#### [Edit tracking data]

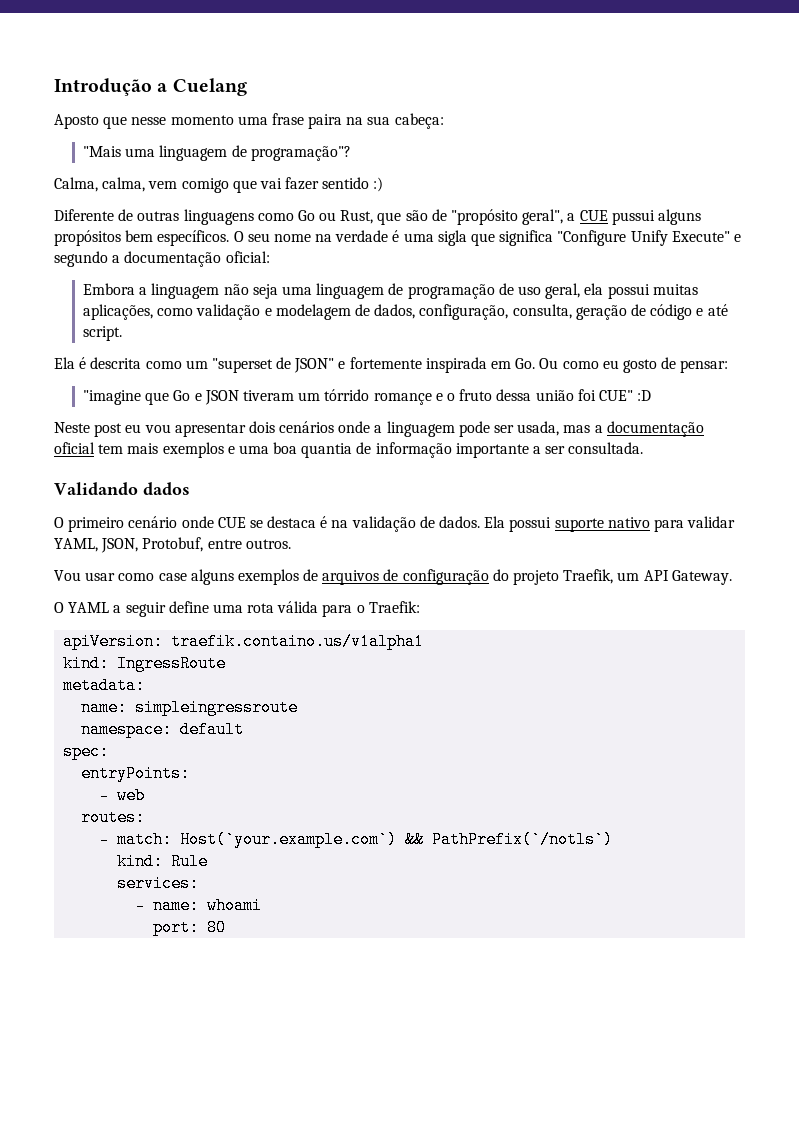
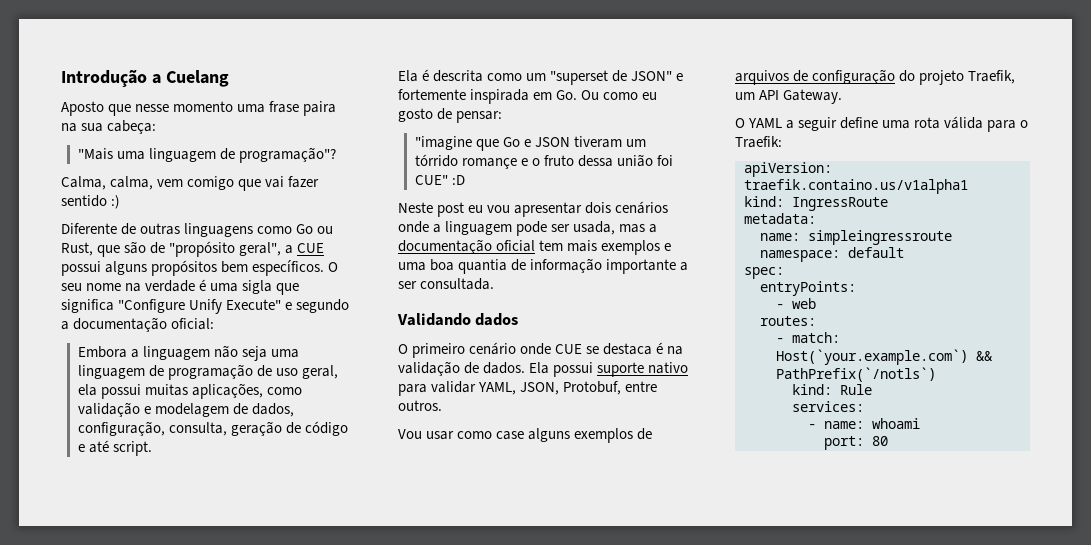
[611,210,655,225] pussui -> [61,261,101,276] possui

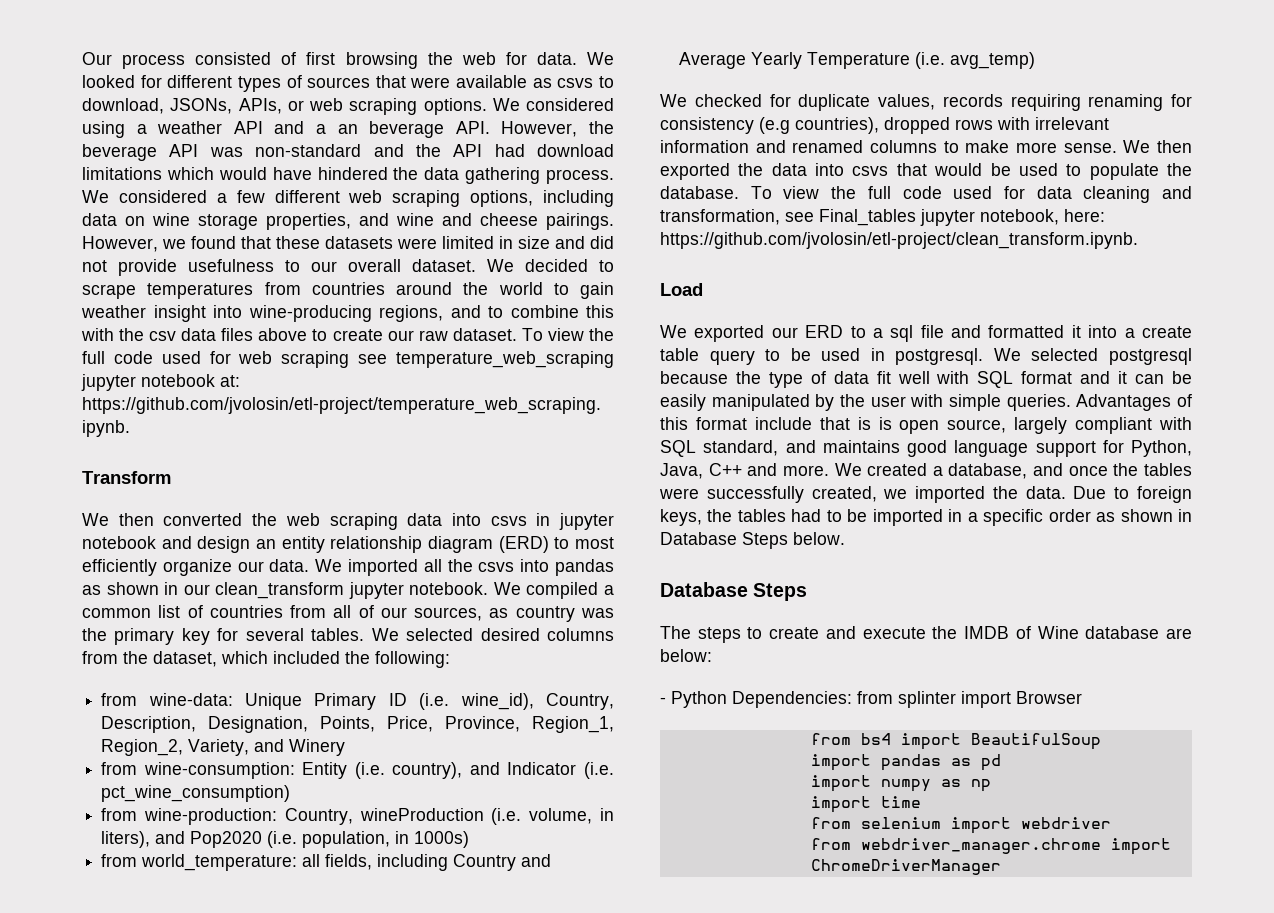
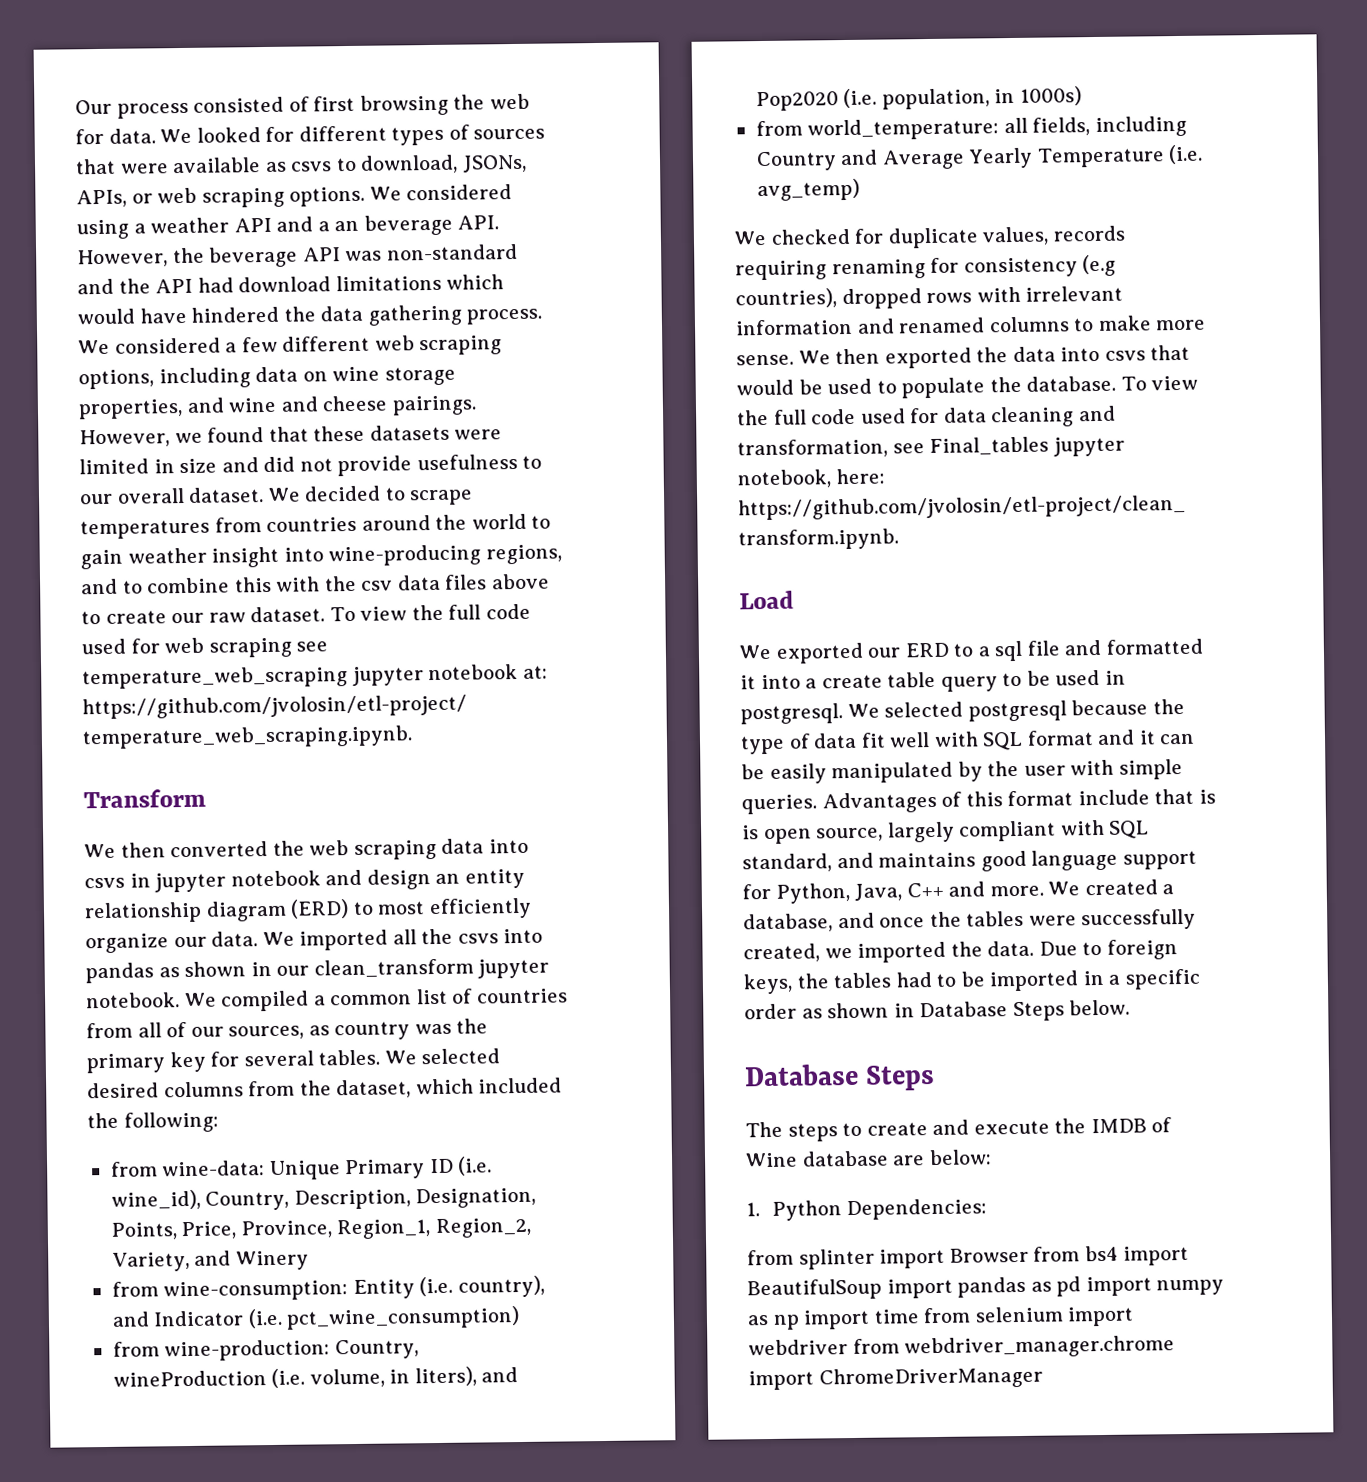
[660,697,666,704] - -> [746,1202,760,1217] 1.
(852, 699) none -> (988, 1209) //
(1082, 697) // -> (1029, 1255) none
(1101, 741) // -> (882, 1289) none
(1001, 762) // -> (1082, 1286) none
(991, 785) // -> (800, 1322) none
(921, 802) // -> (920, 1316) none
(1111, 823) // -> (848, 1347) none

#### [Exercise goal]
Copy the entries precisely, images excluded.

#### [Task solution]
[611,210,655,225] pussui -> [61,261,101,276] possui

[660,697,666,704] - -> [746,1202,760,1217] 1.
(852, 699) none -> (988, 1209) //
(1082, 697) // -> (1029, 1255) none
(1101, 741) // -> (882, 1289) none
(1001, 762) // -> (1082, 1286) none
(991, 785) // -> (800, 1322) none
(921, 802) // -> (920, 1316) none
(1111, 823) // -> (848, 1347) none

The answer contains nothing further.